*Exercise description*:
Please copy out the entries exactly, skipping any pictures.

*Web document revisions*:
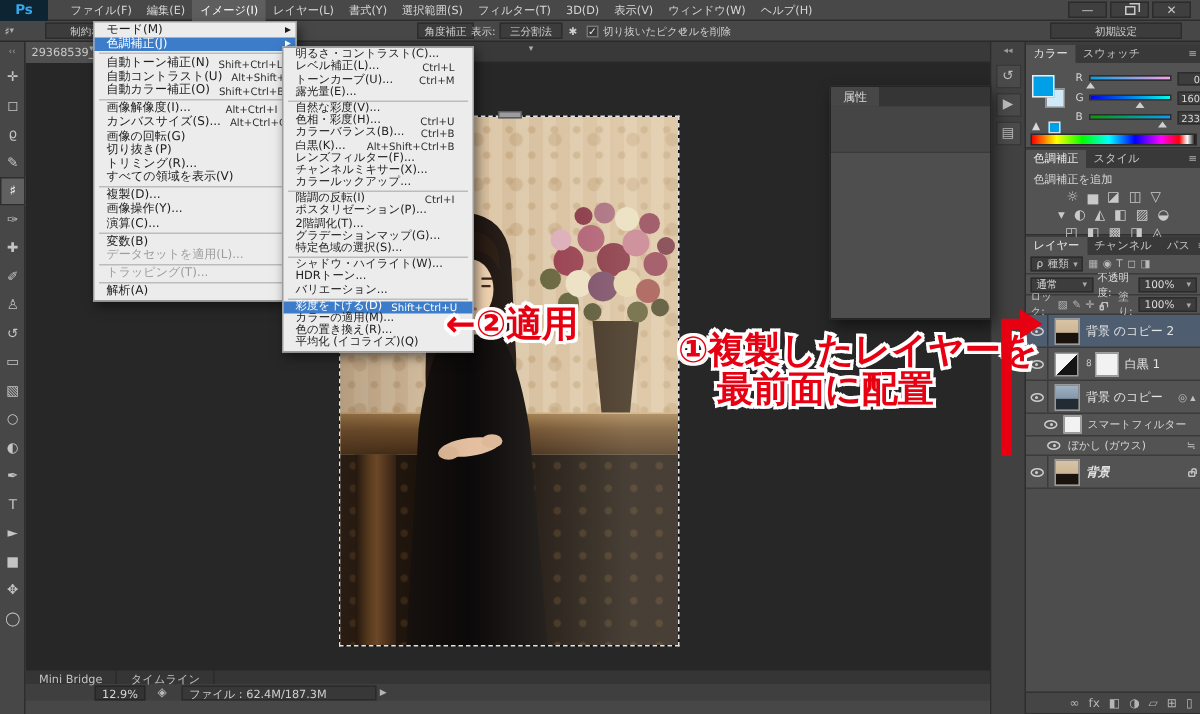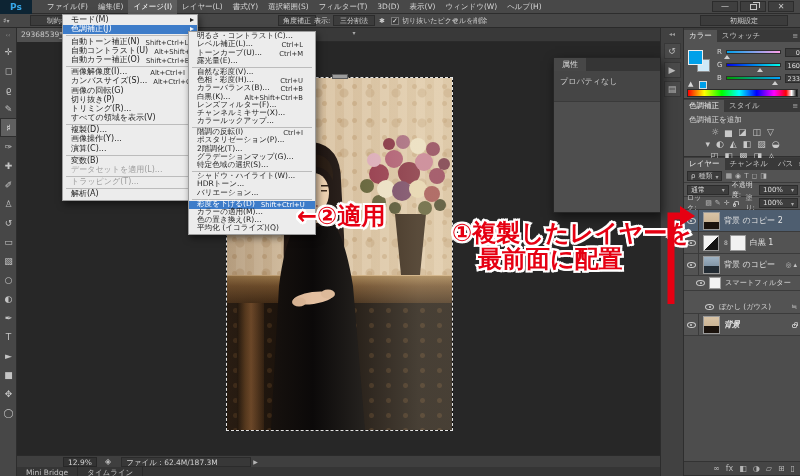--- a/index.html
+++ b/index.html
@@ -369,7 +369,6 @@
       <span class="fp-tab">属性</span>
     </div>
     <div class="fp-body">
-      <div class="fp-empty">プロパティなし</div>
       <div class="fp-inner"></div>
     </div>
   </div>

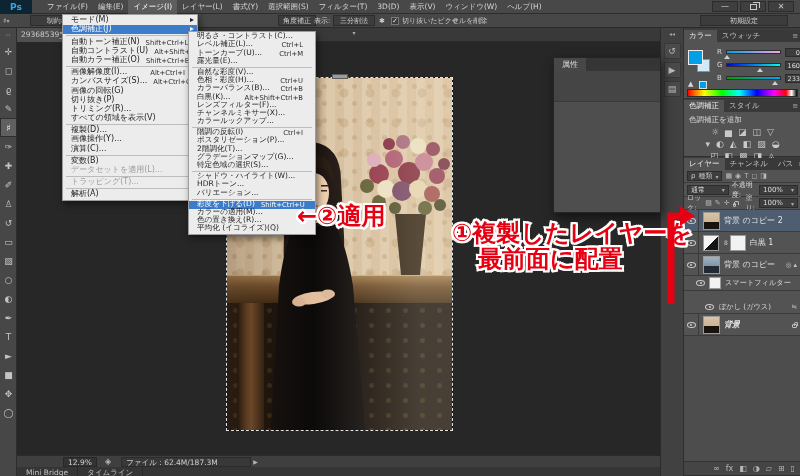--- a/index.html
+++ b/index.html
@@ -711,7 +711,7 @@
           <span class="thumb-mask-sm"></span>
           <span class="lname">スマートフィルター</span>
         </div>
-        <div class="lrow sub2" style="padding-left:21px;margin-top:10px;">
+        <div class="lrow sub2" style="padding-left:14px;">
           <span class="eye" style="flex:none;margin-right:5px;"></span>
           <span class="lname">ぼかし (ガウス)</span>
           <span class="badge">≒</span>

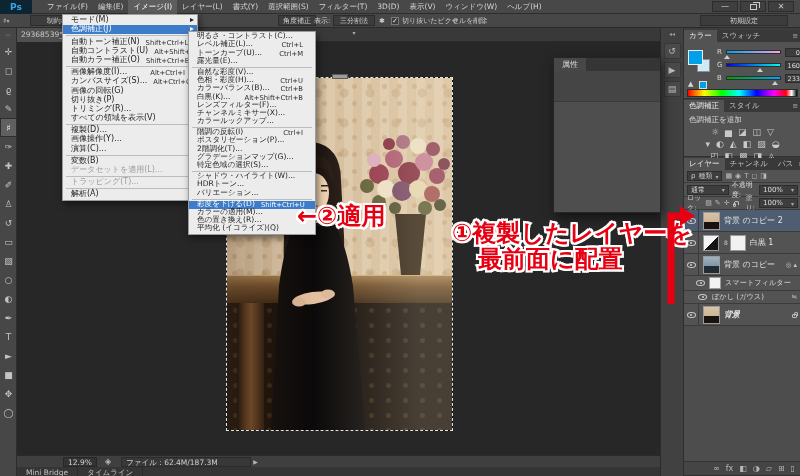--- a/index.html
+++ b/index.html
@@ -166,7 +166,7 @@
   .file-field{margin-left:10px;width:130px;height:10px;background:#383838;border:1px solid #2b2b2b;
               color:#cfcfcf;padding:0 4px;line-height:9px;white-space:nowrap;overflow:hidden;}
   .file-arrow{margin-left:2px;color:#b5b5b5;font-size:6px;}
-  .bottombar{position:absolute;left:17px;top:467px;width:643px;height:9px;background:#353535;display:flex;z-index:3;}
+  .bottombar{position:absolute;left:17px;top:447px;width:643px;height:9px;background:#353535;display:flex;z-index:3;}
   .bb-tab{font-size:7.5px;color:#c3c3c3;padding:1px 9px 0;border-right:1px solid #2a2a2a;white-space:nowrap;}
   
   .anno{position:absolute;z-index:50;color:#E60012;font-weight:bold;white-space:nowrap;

*Completed exercise*:
--- a/index.html
+++ b/index.html
@@ -369,7 +369,6 @@
       <span class="fp-tab">属性</span>
     </div>
     <div class="fp-body">
-      <div class="fp-empty">プロパティなし</div>
       <div class="fp-inner"></div>
     </div>
   </div>

--- a/index.html
+++ b/index.html
@@ -711,7 +711,7 @@
           <span class="thumb-mask-sm"></span>
           <span class="lname">スマートフィルター</span>
         </div>
-        <div class="lrow sub2" style="padding-left:21px;margin-top:10px;">
+        <div class="lrow sub2" style="padding-left:14px;">
           <span class="eye" style="flex:none;margin-right:5px;"></span>
           <span class="lname">ぼかし (ガウス)</span>
           <span class="badge">≒</span>

--- a/index.html
+++ b/index.html
@@ -166,7 +166,7 @@
   .file-field{margin-left:10px;width:130px;height:10px;background:#383838;border:1px solid #2b2b2b;
               color:#cfcfcf;padding:0 4px;line-height:9px;white-space:nowrap;overflow:hidden;}
   .file-arrow{margin-left:2px;color:#b5b5b5;font-size:6px;}
-  .bottombar{position:absolute;left:17px;top:467px;width:643px;height:9px;background:#353535;display:flex;z-index:3;}
+  .bottombar{position:absolute;left:17px;top:447px;width:643px;height:9px;background:#353535;display:flex;z-index:3;}
   .bb-tab{font-size:7.5px;color:#c3c3c3;padding:1px 9px 0;border-right:1px solid #2a2a2a;white-space:nowrap;}
   
   .anno{position:absolute;z-index:50;color:#E60012;font-weight:bold;white-space:nowrap;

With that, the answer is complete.